Although the European Union controls the emissions from F-gases, including HFCs, noise regularization is not included. In fact, there are no European regularization of this; the noise emission in refrigeration systems is established by the local council in each city. In this sense, the choice of the best refrigeration gas involves efficiency and low energy consumption, but also environmental issues such as low noise emission. Although there are many studies about the efficiency and gas emissions of refrigeration gases, there is not much research on noise emission [3]. A brief bibliometric study including previous works about noise in refrigeration gases has been carried out. As can be seen, since 1997, there was a minimum level of documents published, though this has increased since 2018, confirming the importance and growing interest in this field. This fact draws attention to the importance of the lack of information on the behavior of refrigeration gases in terms of noise emissions.

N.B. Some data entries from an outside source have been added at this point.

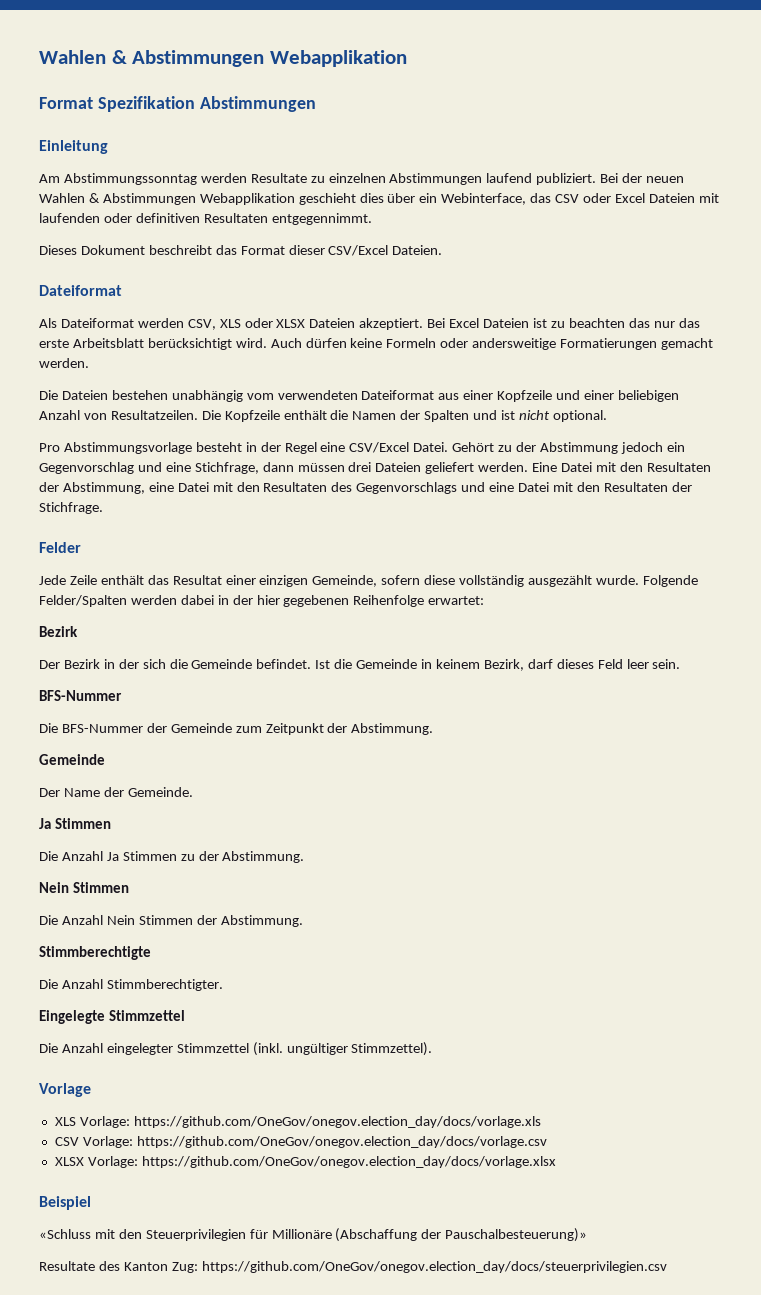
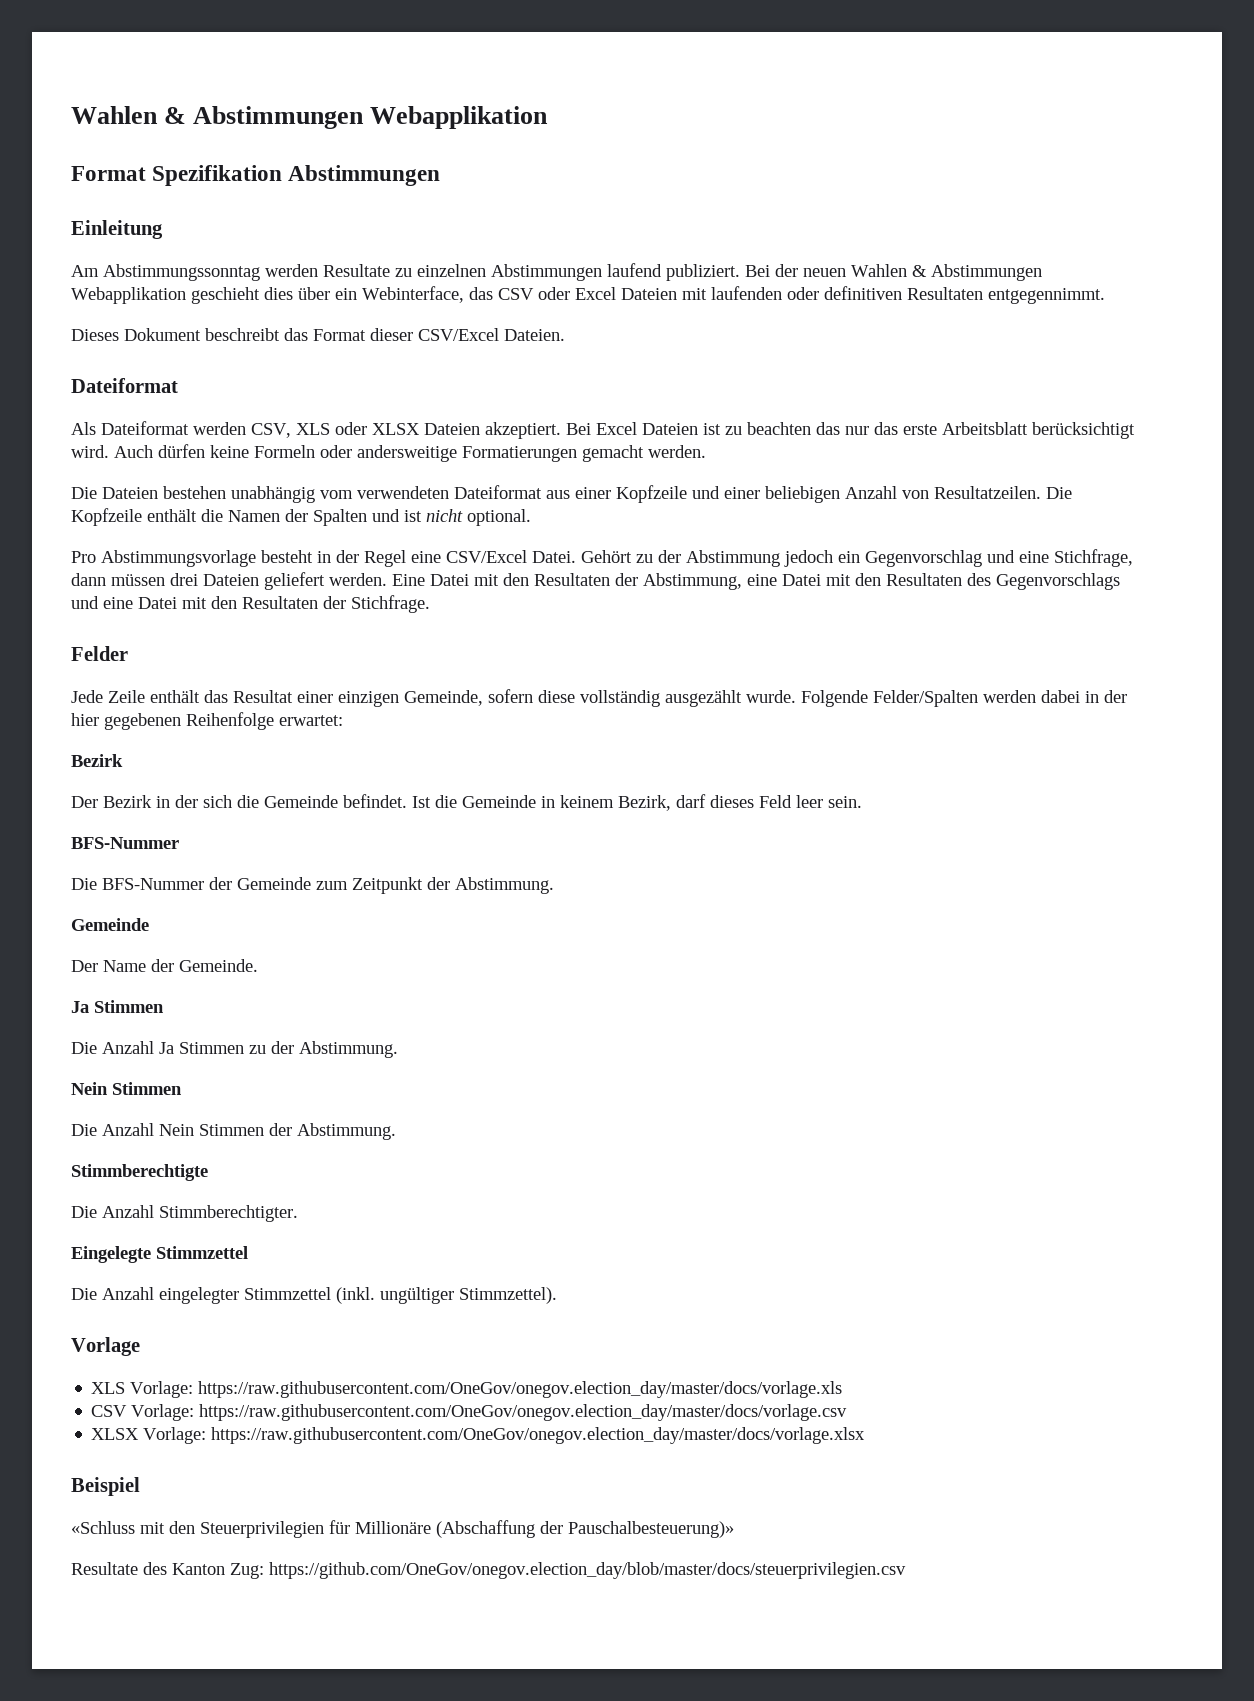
[133,1116,541,1128] https://github.com/OneGov/onegov.election_day/docs/vorlage.xls -> [198,1381,843,1398] https://raw.githubusercontent.com/OneGov/onegov.election_day/master/docs/vorlage.xls
[136,1136,547,1148] https://github.com/OneGov/onegov.election_day/docs/vorlage.csv -> [199,1404,848,1421] https://raw.githubusercontent.com/OneGov/onegov.election_day/master/docs/vorlage.csv
[141,1156,556,1168] https://github.com/OneGov/onegov.election_day/docs/vorlage.xlsx -> [211,1427,866,1444] https://raw.githubusercontent.com/OneGov/onegov.election_day/master/docs/vorlage.xlsx
[201,1261,667,1273] https://github.com/OneGov/onegov.election_day/docs/steuerprivilegien.csv -> [269,1562,906,1579] https://github.com/OneGov/onegov.election_day/blob/master/docs/steuerprivilegien.csv

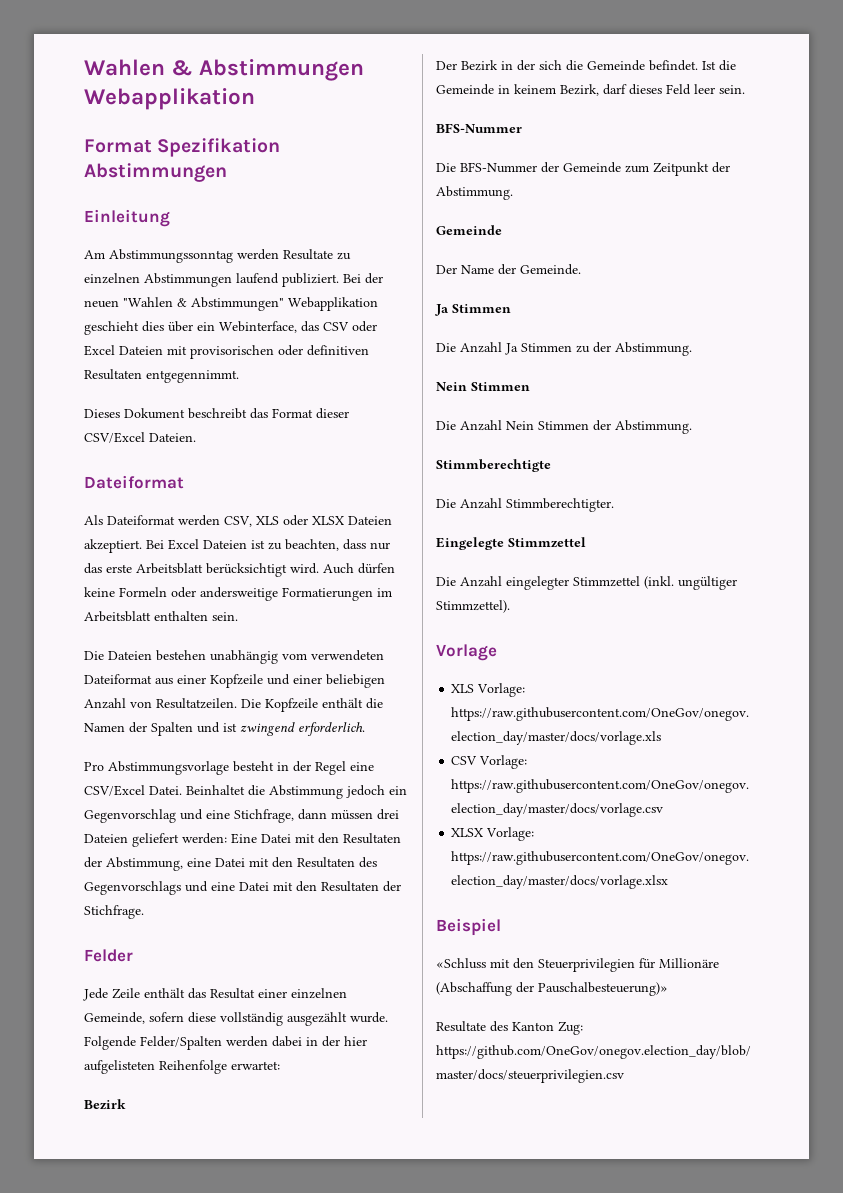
[851,264,1042,281] Wahlen & Abstimmungen -> [123,297,284,311] "Wahlen & Abstimmungen"
[711,286,782,300] laufenden -> [190,345,274,359] provisorischen
[747,422,840,435] beachten das -> [285,539,366,551] beachten, dass
[582,445,706,462] gemacht werden. -> [377,588,392,597] [84,611,238,622] im Arbeitsblatt enthalten sein.
[426,509,531,526] nicht optional. -> [240,722,365,736] zwingend erforderlich.
[581,550,681,563] Gehört zu der -> [186,785,265,796] Beinhaltet die
[329,573,387,586] werden. -> [182,833,227,844] werden:
[338,691,399,707] einzigen -> [291,988,347,999] einzelnen
[104,713,181,730] gegebenen -> [84,1060,155,1074] aufgelisteten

Regarding the publications related to noise in refrigeration using different gases, there are 1178 research papers listed when the keywords of “refrigeration gas” and “noise” are used in Web of Science (Clarivate) “All Databases” search tool. These manuscripts belong to “Engineering” (1.007) and “Physics” (516) categories (some of them belong to both). China is leading this research, with 333 manuscripts, followed by USA (249 manuscripts). In Web of Science (Clarivate) “Core Collection” had only been found 33 research documents, mainly belonging to “Thermodynamics” (14) and “Engineering” (11), China (11) and USA (8) being the main countries leading this research area. Figure 1 shows the main topics found on noise in refrigeration using different gases for Web of Science (Clarivate) “All Databases”.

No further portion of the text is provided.